May 5, 2006
HOW DO YOU SAY "HAD ENOUGH?" IN GERMAN?:
Public Housing in Private Hands (MARK LANDLER, 5/05/06, NY Times)
Ingolf Rossberg is the mayor of this majestic eastern German city. But watching him stride around his ballroom-size office, wreathed in smoke from his cigarillo, one could mistake him for a European real estate tycoon.Yet he is that after a fashion. Mr. Rossberg reached a deal in March to sell Dresden's entire stock of 48,000 city-owned apartments to an American private equity firm, the Fortress Investment Group, for $1.2 billion. In a single stroke, Dresden wiped out its burdensome public debt.
"We had to move fast," he said, "because if you had 10 German cities selling their property, it would be a buyer's market."
That may soon be the case. [...]
The foreign appetite dovetails nicely with Germany's needs: virtually every major German city is awash in debt. And with the limited health of a convalescing German economy, they have had few other ready ways to raise funds. Thanks to its sale, Dresden can promote itself as the first debt-free major city in the country.
Mayor Rossberg, who selected the Fortress bid after cutting a list of 83 bidders to three finalists, said, "We found that the interests of Fortress were parallel to the interests of Dresden."
The central theme of the Democratic Party for the past three election cycles, and the upcoming one, is that Americans have had enough of the Thid Way and want to revert to the New Deal/Great Society Second Way that gave us the 70s. To make that case, not only do they have to repudiate Bill Clinton's presidency--their only success since the 70s--but they have to ignore that the entire Anglosphere and even parts of continental Europe are headed in precisely the opposite direction. Now, it's at least theoretically possible that there's been an instant in the modern era when America was the most Leftist nation in the developed world, but I sure can't think of it and am deeply dubious that this is a new one. Posted by Orrin Judd at May 5, 2006 1:19 PM
You are right about Dems and seeming willingness to self-destruct. What better example that the 2nd way doesn't work than a look at Continental Europe? Stagnant growth, an unemployment rate that is twice that of the U.S.'s. On the other hand, ex-Soviets countries, with low, flat tax rates are growing at an incredibly fast rate.
Posted by: Michael at May 5, 2006 3:41 PMI'm still at a loss to explain why Gore went off the rails in 200 and decided to run a 70s style class war campaign, with Bob Shrum leading the charge.

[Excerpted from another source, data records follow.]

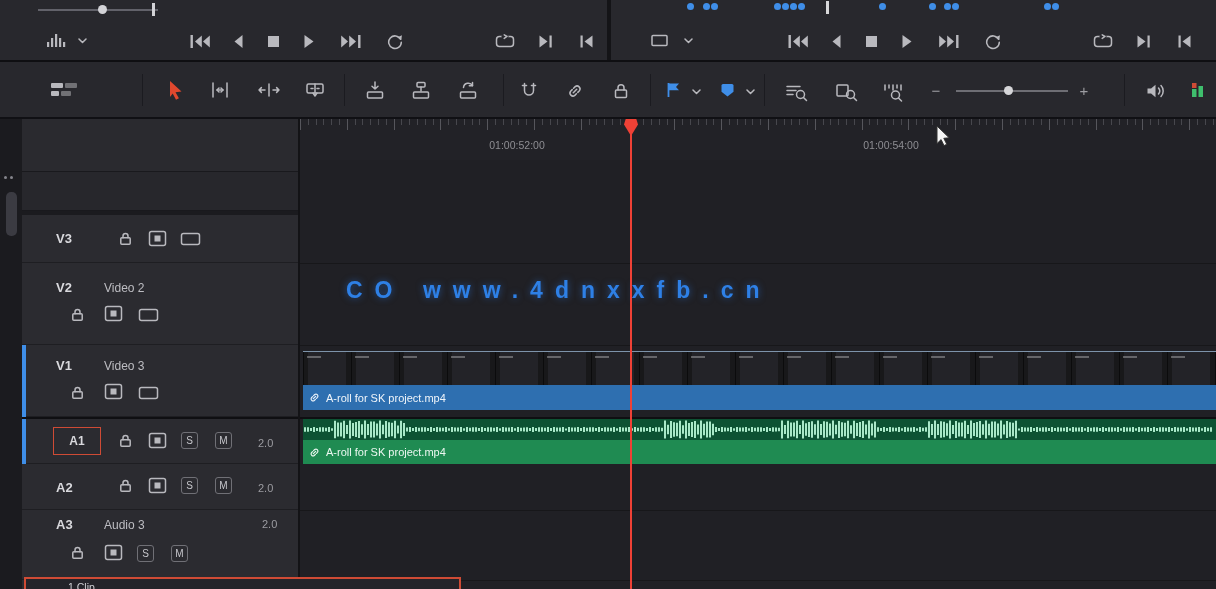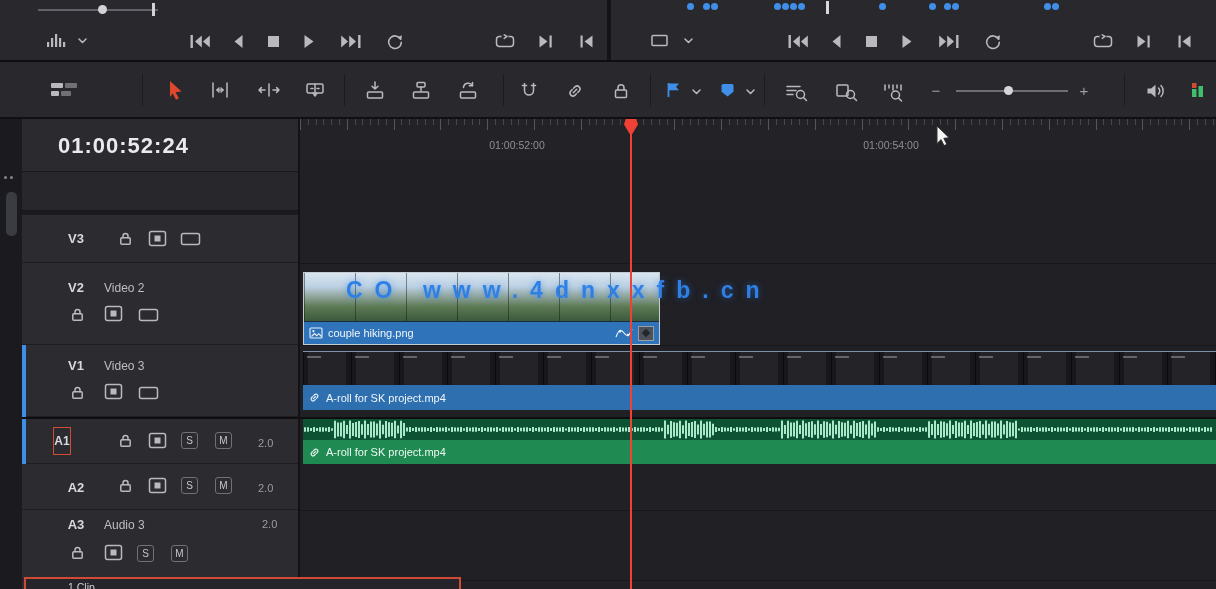"01:00:52:24" div.a { html: <div>01:00:52:24</div> -> none }
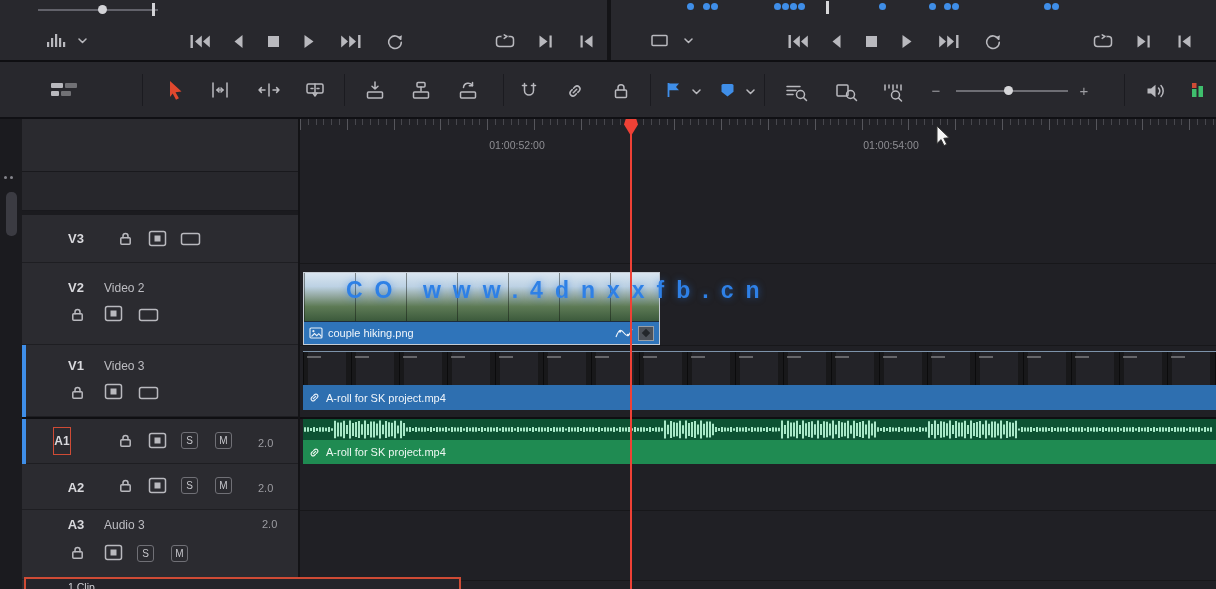"V3" .tid { text-align: center -> none }
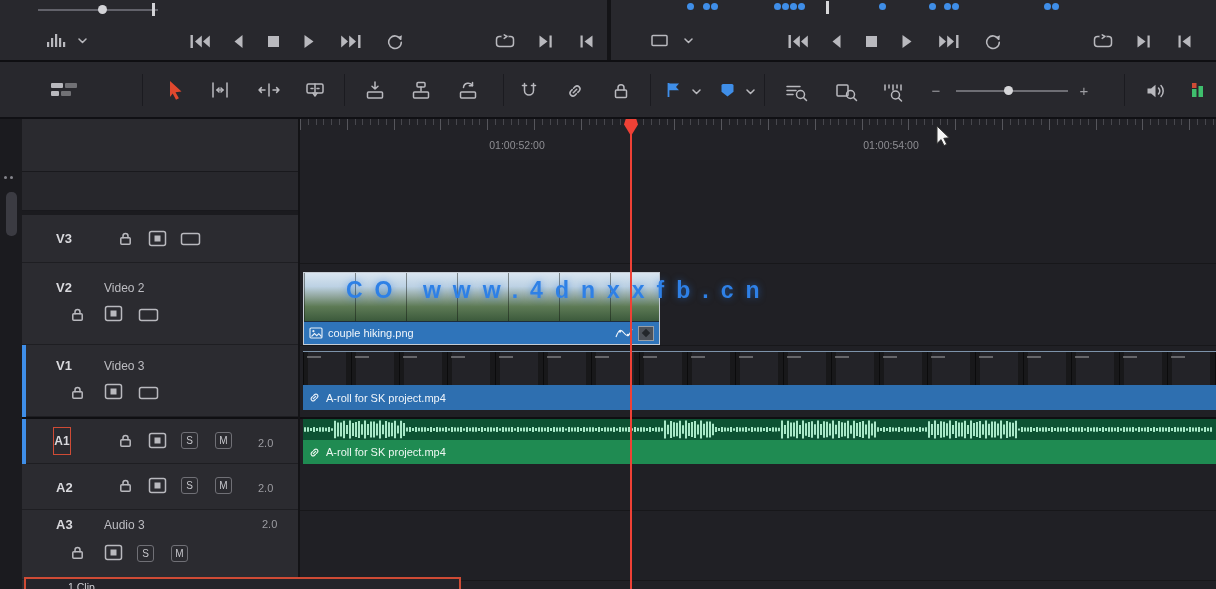"couple hiking.png" div.clip { html: <div> <div></div> <div> <svg> <rect></rect> <circle></circle> <path></path> </svg> <span>couple hiking.png</span> <span> <svg> <path></path> <circle></circle> <circle></circle> </svg> <span> <span></span> </span> </span> </div> </div> -> none }
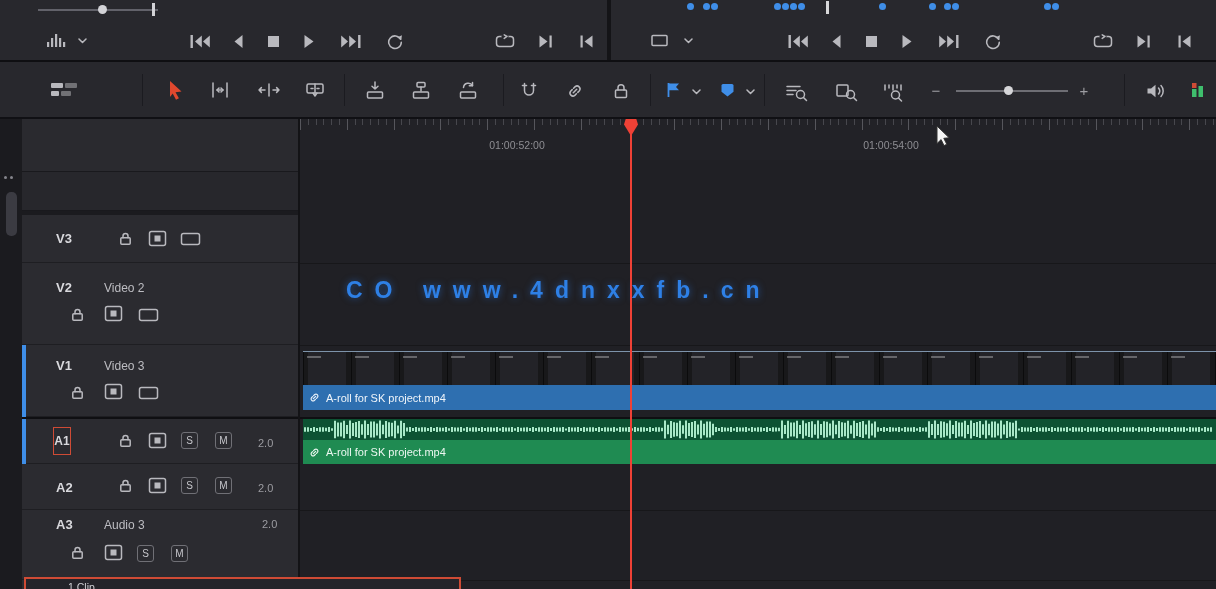"A1" div.a { width: 18px -> 48px }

With the exception of his naivity regarding the environment, Gore like Clinton had been a new dem centrist? Why abandon all that for proven failure? It seems he would've won in 2000 if he'd stayed in the middle.
Posted by: Jim in Chicago at May 5, 2006 4:13 PMInstinct.
Posted by: oj at May 5, 2006 4:20 PMGravity.
Posted by: jim hamlen at May 5, 2006 5:09 PMGlobal warming fried his brain.
Posted by: jdkelly at May 5, 2006 5:53 PMUh, Ich habe genug.
Posted by: Ed Bush at May 5, 2006 6:10 PMShort answer: It's all Michael Dukakis' fault.
Long answer: The lefty myth about the 1988 election is that two weeks before the election, Dukakis -- advised by Shrum -- gave up his technocrat schtick and moved hard left. He instantly moved up in the polls and, as the lefties put it, if the election had been three days later, Dukakis would have won.
Thus, the left believes that the electorate hungers for a true lefty candidate. Gore, advised by Shrum and trying to separate himself from Clinton, moved left and won the popular vote. John Kerry, the most liberal senator, came within only 60,000 votes in Ohio from becoming President. Whoever is the nominee in 2008 will be sure to move to the left, too.
Posted by: David Cohen at May 5, 2006 8:18 PMRecall too that the most dangerous part of any campaign is falling for your own crowds. It drove Pat Buchanan left in 1992 and Gore left in the primary fight with Bradley. Neither ever came back.
Posted by: oj at May 5, 2006 8:36 PMIf McCain wins CA, what are the Dems going to say then?